She said, ‘You see,’ she said, ‘I hadn't worked for two years. My agent told me, ‘Louise, take the job and be quiet.’ Except he used different words that I can't use in this meditation. She said, ‘I took the job and here I am. I won the Oscar.’

Sometimes when we accept the roles that are given to us, even though we don't like this job, or we don't feel like doing it, or we don't think it's the right thing to do, or a whole series of other human reasons, very often that's when we do our best job.

We do what we're asked to do. We do what we're told. We make our boss happy. We live obedience. Because very often that's what we're here for: to do what we're asked to do, to bend our will.

In Joseph, we find a great example of obedience, which must have been difficult because he didn't see the why. Why should I go to Bethlehem? Why should we go to Egypt?

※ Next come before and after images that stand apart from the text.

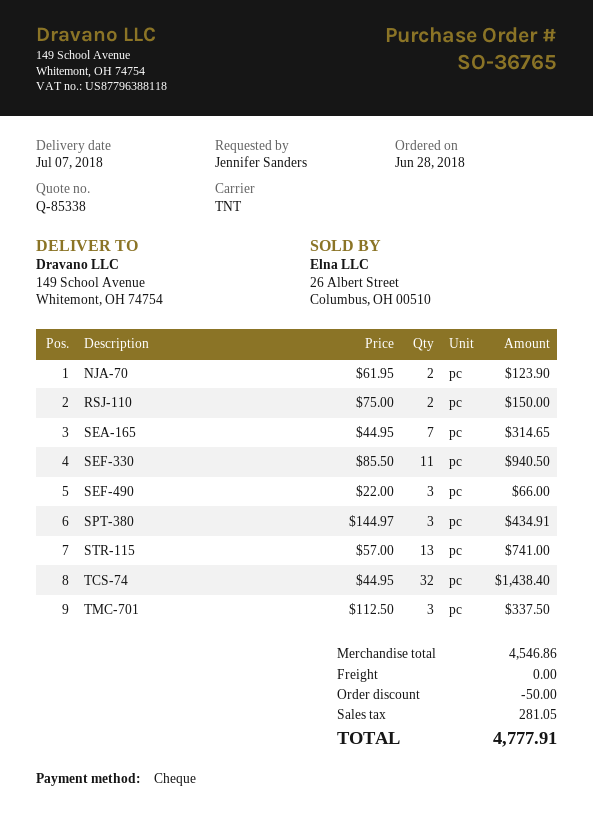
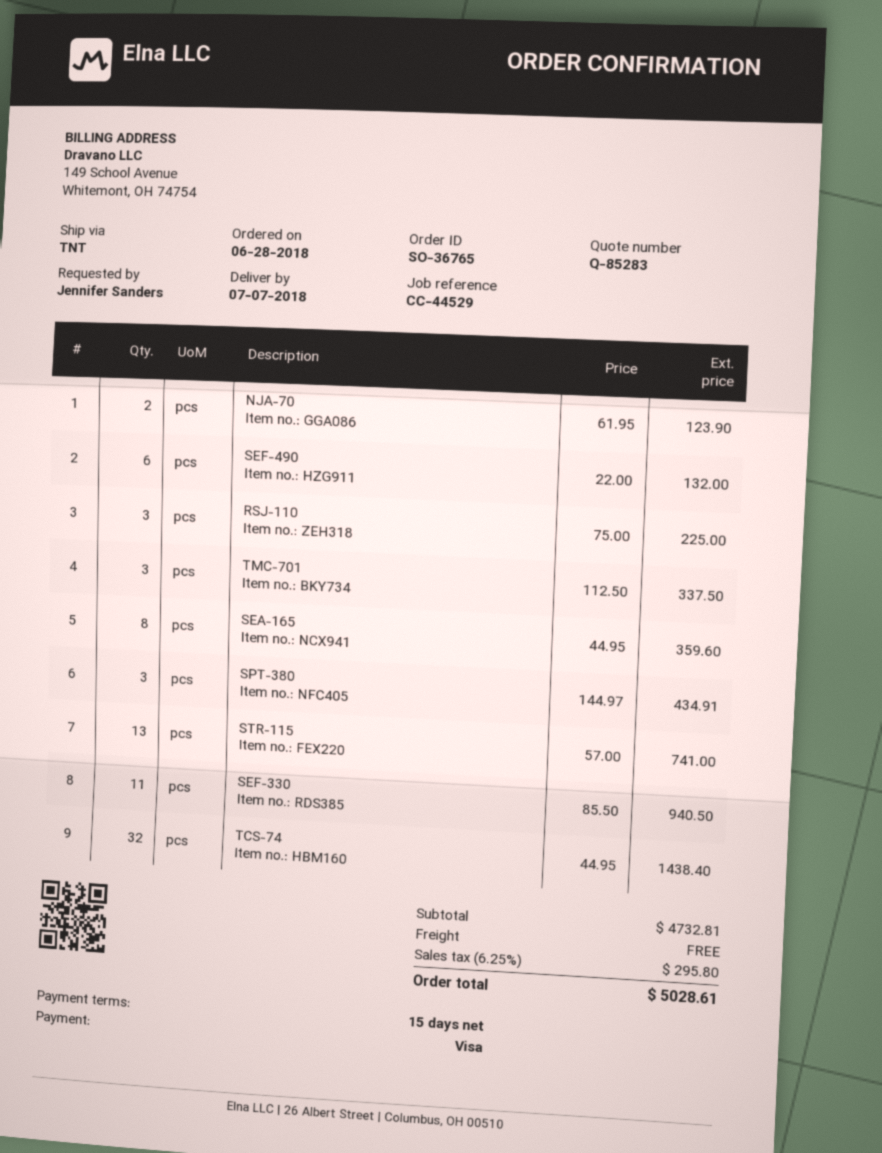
quote number: Q-85338 -> Q-85283
payment method: cheque -> Visa
RSJ-110: 2 x 75.00 = 150.00 -> 3 x 75.00 = 225.00
SEA-165: 7 x 44.95 = 314.65 -> 8 x 44.95 = 359.60
SEF-490: 3 x 22.00 = 66.00 -> 6 x 22.00 = 132.00
subtotal: 4546.86 -> 4732.81
discount: 50.00 -> none
tax: 281.05 -> 295.80
total: 4777.91 -> 5028.61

We don't find Joseph like a four-year-old child saying, Why? Why? Mommy, why? Daddy, why? No, no, he just silently accepts what he's asked to do.

A little girl was visiting her neighbor's house and she told the neighbor, ‘You know, I think my mother doesn't know anything about raising children.’ The neighbor said, ‘How is that?’

The little girl said, ‘Well, because she tells me to go to bed when I'm not tired, and she tells me to get up when I am tired.’ The little girl, with her human reasoning, didn't quite get what her mother was asking.

Sometimes we don't fully see or understand the why of what we're asked to do. But just the fact that we're asked to do it, that's reason enough to try and do it. We might have to question it a little bit, but then we go and do it.

God revealed His plans, His saving plans to Joseph, and God did so by using dreams. Normally we don't have to pay too much attention to our dreams. We live in the real world.

But he was very clear there was an angel that appeared to him. That was the way God made His will known.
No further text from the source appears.